The second solution really only makes sense for frameworks built around either cooperative threadlets or explicit coroutines. However, some traditional single-threaded frameworks like classic Mac (and, therefore, modern Win32 and a few cross-platform frameworks like wxWindows) use this for running background jobs.

The first problem is that you have to deal with re-entrancy carefully (at least wx has a SafeYield to help a little), or you can end up with many of the same kinds of problems as threads—or, worse, everything seems to work except that under heavy use you occasionally get a stack crash from infinite recursion.

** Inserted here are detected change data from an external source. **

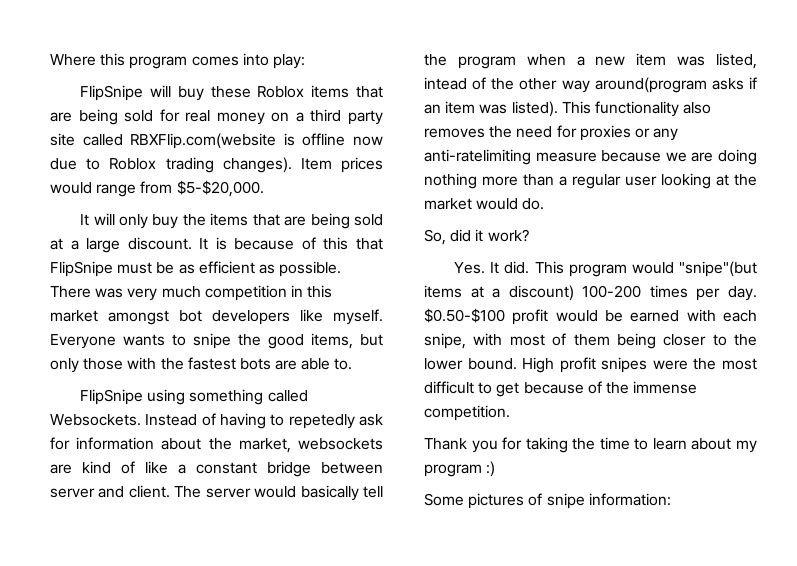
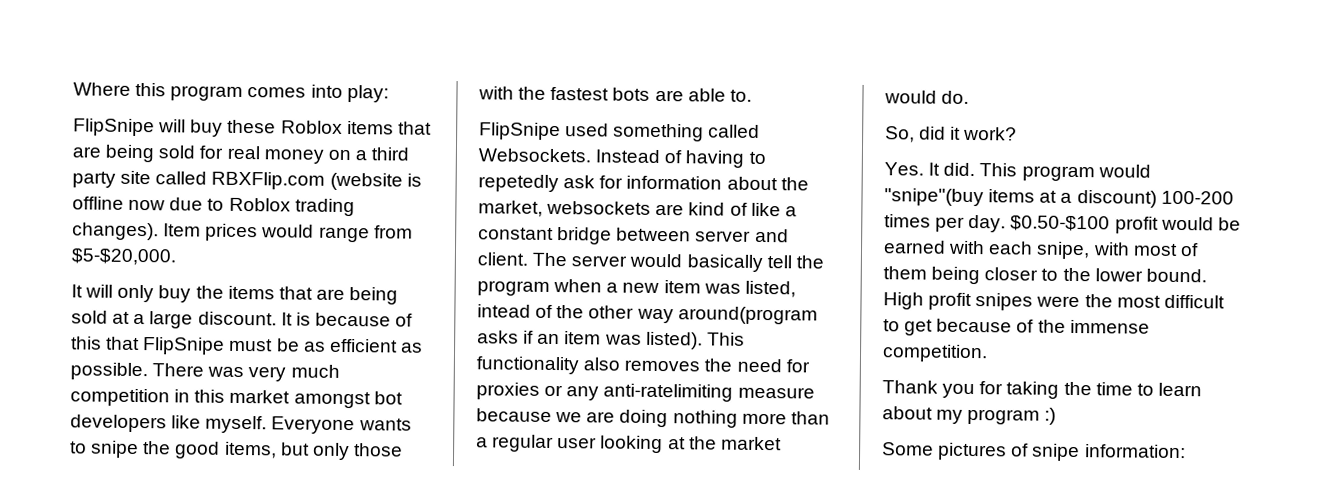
- FlipSnipe will buy these Roblox items that are being sold for real money on a third party site called RBXFlip.com(website is offline now due to Roblox trading changes).
+ FlipSnipe will buy these Roblox items that are being sold for real money on a third party site called RBXFlip.com (website is offline now due to Roblox trading changes).
- FlipSnipe using something called Websockets.
+ FlipSnipe used something called Websockets.
- This program would "snipe"(but items at a discount) 100-200 times per day.
+ This program would "snipe"(buy items at a discount) 100-200 times per day.

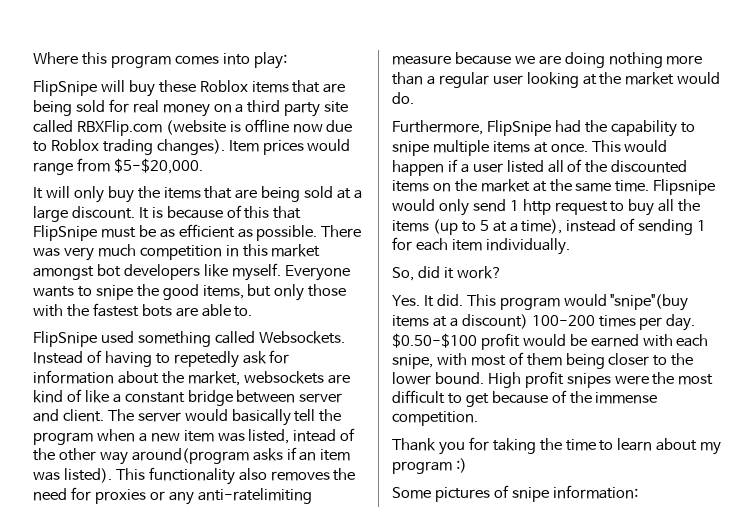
+ Furthermore, FlipSnipe had the capability to snipe multiple items at once. This would happen if a user listed all of the discounted items on the market at the same time. Flipsnipe would only send 1 http request to buy all the items (up to 5 at a time), instead of sending 1 for each item individually.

The other problem is that it only really works well when there's only one heavy background task at a time, because it doesn't work so well

If your framework has a way of doing this, it'll have a function like yieldToOtherTasks or processNextEvent, and all you have to do is make sure to call that every once in a while. (However, if there's also a doLater, you should consider that first.) If there is no such method, this solution is not appropriate to your framework.

The third solution is to spin off a task via threading.Thread or multiprocessing.Process.

The problem with this parallelism is that you have to come up with some way to signal safely, and to share data safely. Some event-loop frameworks have a thread-safe "doLater" or "postEvent" method, and if the only signal you need is "task finished" and the only data you need to share are the task startup params and return values, everything is easy. But once that's not sufficient, things can get very complicated.

Also, if you have hundreds of long-running tasks to run, you probably don't want a thread or process for each one. In fact, you probably want a fixed-size pool of threads or processes, and then you'll have to break your tasks into small-enough subtasks so they don't starve each other out, so in effect you're doing all the work of solution #1 anyway.

However, there are cases where threads or processes are the simplest solution.